The agberos collect tolls from commercial bus operators while the policemen, who are usually between 10 and 12 in number, stop private vehicles. I tell you surely that it is a collaboration, and they know how they settle themselves. “But we have noticed that unlike before when the police used to stay throughout the day, they only come briefly and move. It may be they are doing this in order not to be apprehended and seen as defying the IG’s order. We hope that this will last, but the Agbero issue in Lagos also must be looked into by the state government. ”
However, the Lagos Police Public Relations Officer (PPRO), DSP Ken Nwosu, in response to the issues of policemen mounting roadblock and checkpoints, said: “It is in the best interest of the people that there is the presence and the visibility of the police in the neighbourhoods. It has to be gotten right: the IG has not said that the presence of the police should not be seen at all in the neighbourhoods. The order is against a situation whereby you find policemen using bags of sand, woods and drums to block the free movement of the members of the public on the roads. “What you’ll find on the roads now is pin-down points where police will just stop for a short time to carry out routine check on a few vehicles, and move on with their patrol exercise. Visibility of the police is a means of crime-fighting.”

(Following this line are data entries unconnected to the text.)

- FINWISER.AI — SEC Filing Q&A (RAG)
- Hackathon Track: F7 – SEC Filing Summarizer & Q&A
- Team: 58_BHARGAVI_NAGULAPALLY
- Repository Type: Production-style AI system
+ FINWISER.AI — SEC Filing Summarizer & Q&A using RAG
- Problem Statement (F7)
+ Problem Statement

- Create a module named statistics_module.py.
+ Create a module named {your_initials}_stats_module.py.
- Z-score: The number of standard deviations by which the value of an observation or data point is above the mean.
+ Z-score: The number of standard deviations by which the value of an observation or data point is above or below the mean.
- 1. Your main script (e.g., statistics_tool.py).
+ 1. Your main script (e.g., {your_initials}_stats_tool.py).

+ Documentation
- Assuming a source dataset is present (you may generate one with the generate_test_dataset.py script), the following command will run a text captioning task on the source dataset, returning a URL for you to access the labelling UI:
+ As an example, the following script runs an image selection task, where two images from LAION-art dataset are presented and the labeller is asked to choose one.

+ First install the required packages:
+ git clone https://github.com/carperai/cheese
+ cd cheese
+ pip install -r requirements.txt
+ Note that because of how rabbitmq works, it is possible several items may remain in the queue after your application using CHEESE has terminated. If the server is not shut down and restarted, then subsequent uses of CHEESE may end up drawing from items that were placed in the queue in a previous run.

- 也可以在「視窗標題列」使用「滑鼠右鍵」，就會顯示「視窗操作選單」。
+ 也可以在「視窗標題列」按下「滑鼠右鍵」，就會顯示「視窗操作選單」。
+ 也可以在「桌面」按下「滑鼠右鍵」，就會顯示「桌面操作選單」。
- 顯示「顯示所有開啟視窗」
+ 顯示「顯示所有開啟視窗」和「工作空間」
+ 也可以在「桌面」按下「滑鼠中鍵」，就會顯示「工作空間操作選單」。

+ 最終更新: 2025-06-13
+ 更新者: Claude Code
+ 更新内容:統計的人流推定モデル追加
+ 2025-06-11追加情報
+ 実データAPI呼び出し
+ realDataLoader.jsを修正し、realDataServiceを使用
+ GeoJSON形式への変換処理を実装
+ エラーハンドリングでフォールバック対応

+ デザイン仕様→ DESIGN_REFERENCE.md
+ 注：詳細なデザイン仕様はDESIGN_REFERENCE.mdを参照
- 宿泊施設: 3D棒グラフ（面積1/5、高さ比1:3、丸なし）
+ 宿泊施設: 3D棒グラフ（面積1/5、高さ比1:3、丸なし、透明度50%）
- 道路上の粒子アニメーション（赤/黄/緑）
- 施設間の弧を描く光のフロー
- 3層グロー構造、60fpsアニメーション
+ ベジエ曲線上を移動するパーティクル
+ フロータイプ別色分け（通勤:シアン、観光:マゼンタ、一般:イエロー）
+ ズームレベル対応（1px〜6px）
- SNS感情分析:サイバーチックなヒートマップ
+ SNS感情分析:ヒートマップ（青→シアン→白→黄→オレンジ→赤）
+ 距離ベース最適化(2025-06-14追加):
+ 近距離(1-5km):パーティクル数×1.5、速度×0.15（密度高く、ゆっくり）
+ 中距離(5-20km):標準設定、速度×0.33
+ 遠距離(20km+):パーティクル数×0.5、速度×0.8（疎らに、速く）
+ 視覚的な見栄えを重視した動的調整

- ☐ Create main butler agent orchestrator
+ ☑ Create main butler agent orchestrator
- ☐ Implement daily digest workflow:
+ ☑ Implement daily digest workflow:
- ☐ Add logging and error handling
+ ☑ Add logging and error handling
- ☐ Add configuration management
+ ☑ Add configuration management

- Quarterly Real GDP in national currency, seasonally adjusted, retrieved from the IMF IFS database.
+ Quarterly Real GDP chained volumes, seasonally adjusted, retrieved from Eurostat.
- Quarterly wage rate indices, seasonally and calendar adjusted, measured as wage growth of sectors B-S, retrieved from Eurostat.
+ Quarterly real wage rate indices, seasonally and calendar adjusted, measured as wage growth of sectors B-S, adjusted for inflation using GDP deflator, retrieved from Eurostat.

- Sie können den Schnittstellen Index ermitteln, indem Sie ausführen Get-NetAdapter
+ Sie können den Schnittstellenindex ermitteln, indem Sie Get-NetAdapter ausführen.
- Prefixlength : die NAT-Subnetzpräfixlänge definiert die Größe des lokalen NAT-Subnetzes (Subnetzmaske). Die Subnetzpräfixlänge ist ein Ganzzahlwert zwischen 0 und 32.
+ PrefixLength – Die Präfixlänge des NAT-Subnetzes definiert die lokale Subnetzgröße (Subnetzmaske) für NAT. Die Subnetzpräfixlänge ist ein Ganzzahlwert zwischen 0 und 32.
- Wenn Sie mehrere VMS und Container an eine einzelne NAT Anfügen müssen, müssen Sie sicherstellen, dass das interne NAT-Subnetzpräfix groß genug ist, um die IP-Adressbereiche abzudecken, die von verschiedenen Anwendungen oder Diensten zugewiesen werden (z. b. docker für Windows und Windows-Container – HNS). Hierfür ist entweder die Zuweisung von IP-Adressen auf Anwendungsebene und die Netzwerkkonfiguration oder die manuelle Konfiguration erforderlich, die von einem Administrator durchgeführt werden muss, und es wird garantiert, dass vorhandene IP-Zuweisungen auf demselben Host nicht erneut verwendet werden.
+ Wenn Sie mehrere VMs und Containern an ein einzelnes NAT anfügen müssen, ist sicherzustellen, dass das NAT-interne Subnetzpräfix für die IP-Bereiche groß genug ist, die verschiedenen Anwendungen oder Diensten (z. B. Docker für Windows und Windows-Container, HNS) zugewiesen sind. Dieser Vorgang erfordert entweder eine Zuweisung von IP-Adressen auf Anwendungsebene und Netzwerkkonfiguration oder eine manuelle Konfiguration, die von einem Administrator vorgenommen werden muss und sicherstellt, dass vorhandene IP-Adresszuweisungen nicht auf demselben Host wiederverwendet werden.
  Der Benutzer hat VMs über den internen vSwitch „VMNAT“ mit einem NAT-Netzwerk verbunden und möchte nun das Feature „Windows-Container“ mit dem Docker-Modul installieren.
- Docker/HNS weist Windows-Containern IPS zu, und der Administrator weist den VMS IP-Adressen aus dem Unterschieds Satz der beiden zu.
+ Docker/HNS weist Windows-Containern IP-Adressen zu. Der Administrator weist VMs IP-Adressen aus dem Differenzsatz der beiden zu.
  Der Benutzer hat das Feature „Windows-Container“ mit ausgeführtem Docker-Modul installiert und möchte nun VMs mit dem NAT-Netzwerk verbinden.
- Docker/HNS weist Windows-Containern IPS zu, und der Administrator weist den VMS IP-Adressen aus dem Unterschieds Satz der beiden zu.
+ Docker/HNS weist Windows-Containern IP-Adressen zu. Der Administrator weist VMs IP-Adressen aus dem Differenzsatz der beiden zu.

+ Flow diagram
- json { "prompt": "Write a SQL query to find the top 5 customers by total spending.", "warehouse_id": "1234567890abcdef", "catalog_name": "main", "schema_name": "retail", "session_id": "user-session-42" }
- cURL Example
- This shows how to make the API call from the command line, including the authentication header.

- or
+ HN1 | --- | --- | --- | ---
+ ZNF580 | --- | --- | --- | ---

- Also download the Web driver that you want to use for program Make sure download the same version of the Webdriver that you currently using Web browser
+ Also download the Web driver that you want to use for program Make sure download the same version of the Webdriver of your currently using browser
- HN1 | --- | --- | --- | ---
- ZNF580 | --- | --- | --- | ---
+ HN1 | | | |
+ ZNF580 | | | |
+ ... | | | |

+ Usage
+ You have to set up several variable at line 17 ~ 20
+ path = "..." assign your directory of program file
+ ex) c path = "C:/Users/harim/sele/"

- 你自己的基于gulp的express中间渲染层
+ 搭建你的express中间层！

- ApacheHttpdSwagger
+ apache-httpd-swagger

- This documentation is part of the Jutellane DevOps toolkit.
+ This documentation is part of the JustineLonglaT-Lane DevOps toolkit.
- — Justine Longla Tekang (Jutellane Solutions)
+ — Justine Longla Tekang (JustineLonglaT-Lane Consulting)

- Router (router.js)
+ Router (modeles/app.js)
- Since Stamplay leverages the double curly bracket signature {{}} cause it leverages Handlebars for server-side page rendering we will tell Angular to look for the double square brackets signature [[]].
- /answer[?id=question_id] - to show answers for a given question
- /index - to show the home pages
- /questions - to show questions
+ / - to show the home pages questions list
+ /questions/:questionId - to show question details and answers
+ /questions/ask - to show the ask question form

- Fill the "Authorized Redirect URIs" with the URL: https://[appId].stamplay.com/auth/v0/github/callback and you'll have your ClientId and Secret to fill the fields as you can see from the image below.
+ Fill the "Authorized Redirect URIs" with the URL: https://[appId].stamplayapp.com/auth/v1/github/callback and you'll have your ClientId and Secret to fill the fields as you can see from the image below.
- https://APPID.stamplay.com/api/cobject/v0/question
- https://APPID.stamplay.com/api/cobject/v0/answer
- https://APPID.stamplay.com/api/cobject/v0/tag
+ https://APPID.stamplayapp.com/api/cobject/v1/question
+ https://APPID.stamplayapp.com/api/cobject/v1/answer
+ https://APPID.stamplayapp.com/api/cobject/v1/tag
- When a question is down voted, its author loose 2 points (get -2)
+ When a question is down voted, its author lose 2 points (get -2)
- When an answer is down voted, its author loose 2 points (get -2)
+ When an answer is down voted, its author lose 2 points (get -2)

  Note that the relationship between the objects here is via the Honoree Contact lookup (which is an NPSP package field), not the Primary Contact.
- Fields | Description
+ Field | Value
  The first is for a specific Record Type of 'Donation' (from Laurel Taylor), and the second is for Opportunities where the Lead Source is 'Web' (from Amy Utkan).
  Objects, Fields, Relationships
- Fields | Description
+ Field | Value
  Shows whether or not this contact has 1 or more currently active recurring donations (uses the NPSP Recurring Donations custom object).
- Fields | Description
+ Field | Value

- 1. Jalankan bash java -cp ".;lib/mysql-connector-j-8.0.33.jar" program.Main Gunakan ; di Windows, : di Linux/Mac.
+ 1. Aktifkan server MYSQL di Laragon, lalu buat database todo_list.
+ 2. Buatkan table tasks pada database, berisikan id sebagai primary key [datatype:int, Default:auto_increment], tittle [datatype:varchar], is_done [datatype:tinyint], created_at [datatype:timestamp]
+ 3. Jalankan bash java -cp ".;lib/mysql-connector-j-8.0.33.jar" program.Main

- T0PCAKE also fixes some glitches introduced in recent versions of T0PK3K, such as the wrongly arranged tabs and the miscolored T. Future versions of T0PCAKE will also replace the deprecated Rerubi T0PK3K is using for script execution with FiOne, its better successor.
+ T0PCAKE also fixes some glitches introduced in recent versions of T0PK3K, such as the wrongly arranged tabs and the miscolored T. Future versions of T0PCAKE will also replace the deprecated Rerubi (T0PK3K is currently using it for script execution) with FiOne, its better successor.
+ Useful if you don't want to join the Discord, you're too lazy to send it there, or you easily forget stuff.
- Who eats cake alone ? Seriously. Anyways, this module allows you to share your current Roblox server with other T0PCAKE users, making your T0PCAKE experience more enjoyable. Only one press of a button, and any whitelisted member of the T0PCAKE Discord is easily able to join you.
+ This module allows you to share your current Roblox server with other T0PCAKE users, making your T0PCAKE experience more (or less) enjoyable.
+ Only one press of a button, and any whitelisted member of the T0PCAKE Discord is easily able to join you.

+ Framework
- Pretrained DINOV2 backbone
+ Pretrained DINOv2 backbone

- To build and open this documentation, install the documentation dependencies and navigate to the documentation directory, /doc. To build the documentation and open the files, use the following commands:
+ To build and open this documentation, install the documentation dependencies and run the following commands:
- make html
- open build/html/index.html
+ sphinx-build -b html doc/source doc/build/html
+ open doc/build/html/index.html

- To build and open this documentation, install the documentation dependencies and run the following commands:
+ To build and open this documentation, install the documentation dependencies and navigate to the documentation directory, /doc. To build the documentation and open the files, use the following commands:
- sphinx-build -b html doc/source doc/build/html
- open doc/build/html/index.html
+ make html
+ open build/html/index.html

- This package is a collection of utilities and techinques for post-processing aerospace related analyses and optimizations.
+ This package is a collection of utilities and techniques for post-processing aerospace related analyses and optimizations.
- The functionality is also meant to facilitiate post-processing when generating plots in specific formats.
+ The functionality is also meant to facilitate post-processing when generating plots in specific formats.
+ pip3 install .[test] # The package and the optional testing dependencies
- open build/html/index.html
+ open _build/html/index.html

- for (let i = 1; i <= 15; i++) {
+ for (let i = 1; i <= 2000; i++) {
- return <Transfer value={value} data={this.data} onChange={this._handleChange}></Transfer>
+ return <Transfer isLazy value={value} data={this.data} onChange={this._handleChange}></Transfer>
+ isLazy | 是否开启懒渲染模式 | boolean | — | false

Reacting to the allegations that these checkpoints are often used by the policemen as extortion points, and that the perpetrators couldn’t have had the temerity to indulge in such illegality without the tacit support of the relevant supervising officers, Nwosu said “all of us cannot be saints, and it is wrong to use the deeds of a few bad eggs to measure moral standing of others in an organization,” adding however that “when a journalist goes out for an event and collects a brown envelope at the end of the event, will you say he has collected the envelope on the behalf of his Editor or the management of the newspaper he represents? Surely, there are bad eggs in the police. Notwithstanding, we have put in place a mechanism we call stop-thebribe- initiative to stop the extortionist tendencies in the police.” With the adopted strike-retreat strategy being employed by the policemen at usual checkpoints and roadblock spots across the state to continue extortion, it is an open truth that the IG’s order that roadblocks be dismantled may not be heeded. Many policemen’s seeming entrenchment in corrupt acts will not make them to comply and imbibe noble acts easily. But the relevant stakeholders: the police authority, civil societies and the citizenry must all wage concerted effort for the lofty aim of eradicating all known vices, which have for a long time continued to hold the morality, efficiency and professional development of the Nigeria Police in abeyance.